The sources said such a letter would have been signed by U.S.
Secretary of State Madeleine Albright. It was written, they
said, after a long administration debate in which one camp
argued that Washington should wait for Iran to make the first
approach.
The letter was sent through the Swiss ambassador in Tehran.
Contrary to a Washington Post report Friday, sources said,
the Swiss channel has been much used for practical
communication, not just angry ideological exchanges.

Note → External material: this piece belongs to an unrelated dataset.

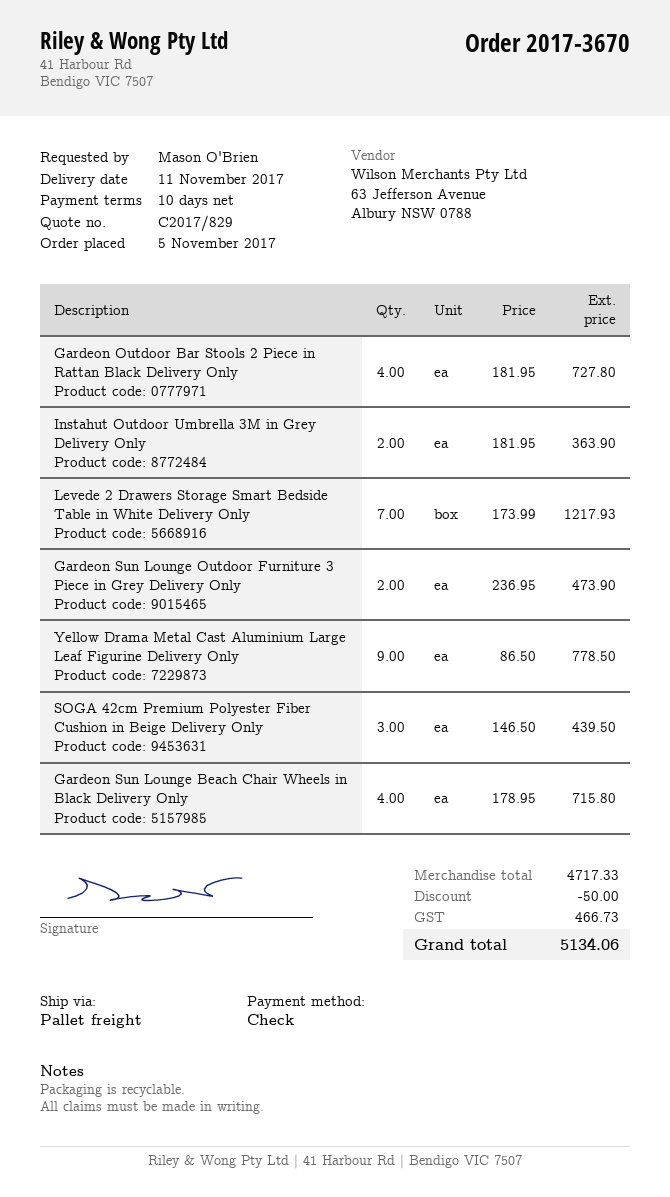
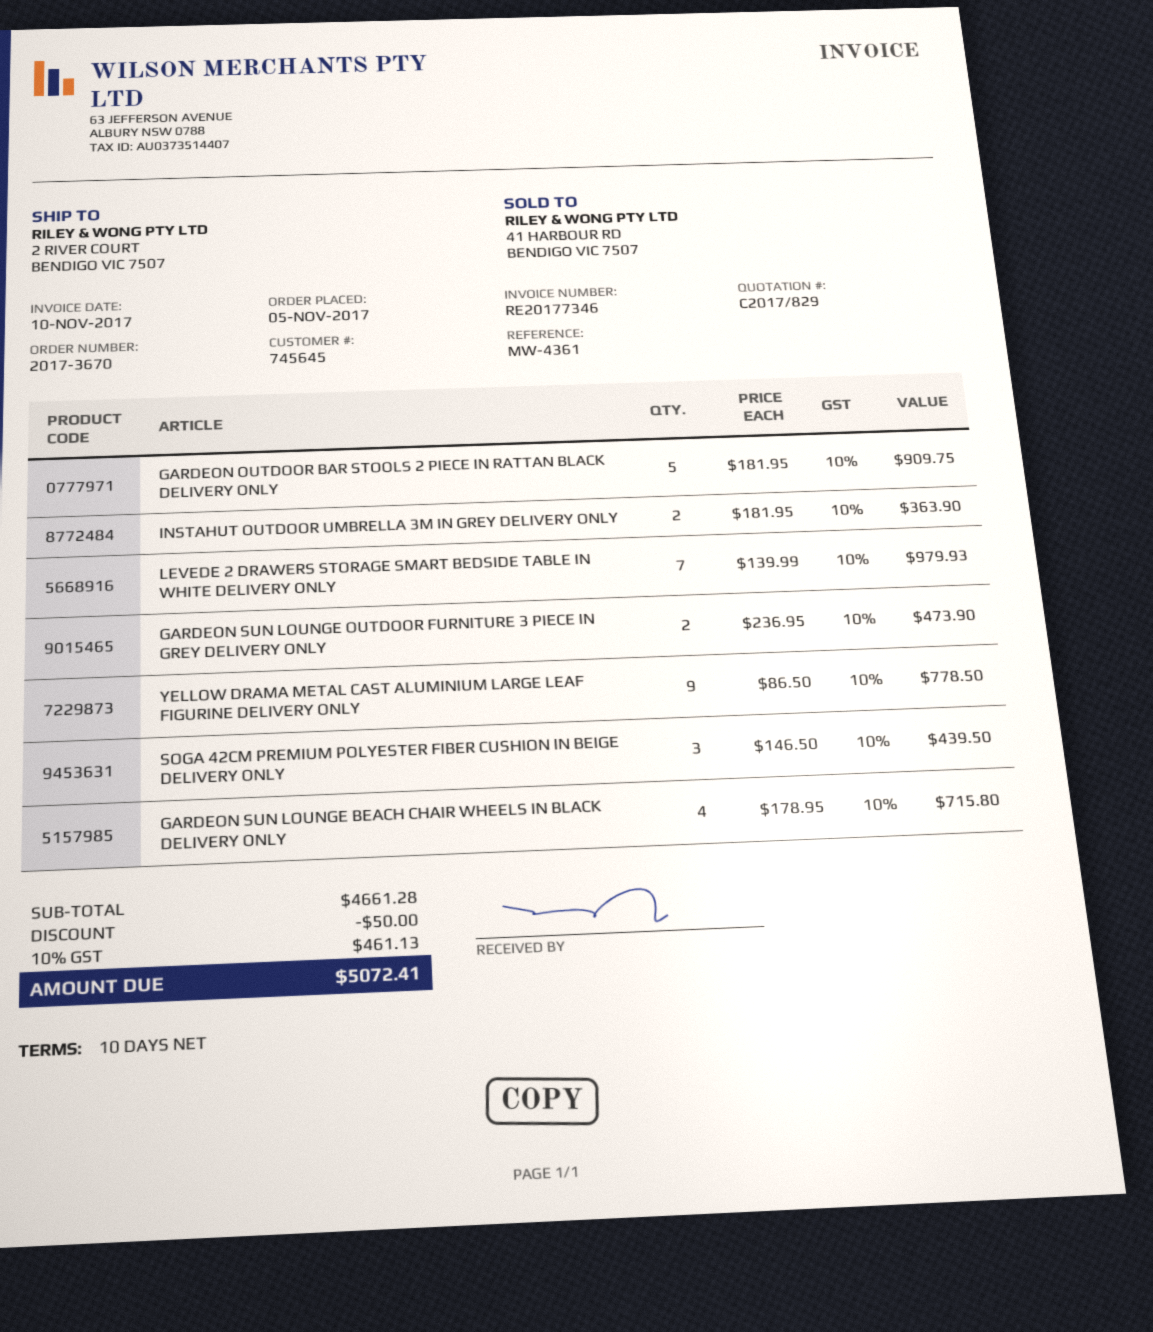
Gardeon Outdoor Bar Stools 2 Piece in Rattan Black Delivery Only: 4 x 181.95 = 727.80 -> 5 x 181.95 = 909.75
Levede 2 Drawers Storage Smart Bedside Table in White Delivery Only: 7 x 173.99 = 1217.93 -> 7 x 139.99 = 979.93
subtotal: 4717.33 -> 4661.28
tax: 466.73 -> 461.13
total: 5134.06 -> 5072.41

The Swiss government represents U.S. interests with the
Iranians. The sources said the Swiss Embassy in Washington
regularly spends up to 20 percent of its time on Iranian
contact on behalf of the United States.
Following Khatami's public statements, the State Department
said Washington was ready for a government dialogue, as long
as the Iranians were ready to discuss U.S. claims that Tehran
supported terrorist groups opposed to the Middle East peace
process, and had made efforts to acquire weapons of mass
destruction.
The U.S. government has accused Iran of financing and
training groups such as Hezbollah, Hamas and the Palestine
Islamic Jihad, who oppose Middle East peacemaking with
violence.
Officials are also curious about Iranian willingness to
comply with the international treaty to ban chemical weapons,
which Iran signed late last year. Iran's alleged pursuit of
nuclear weapons is a major sore point for the Clinton
administration. Officials say it is unclear how far along
the project might be.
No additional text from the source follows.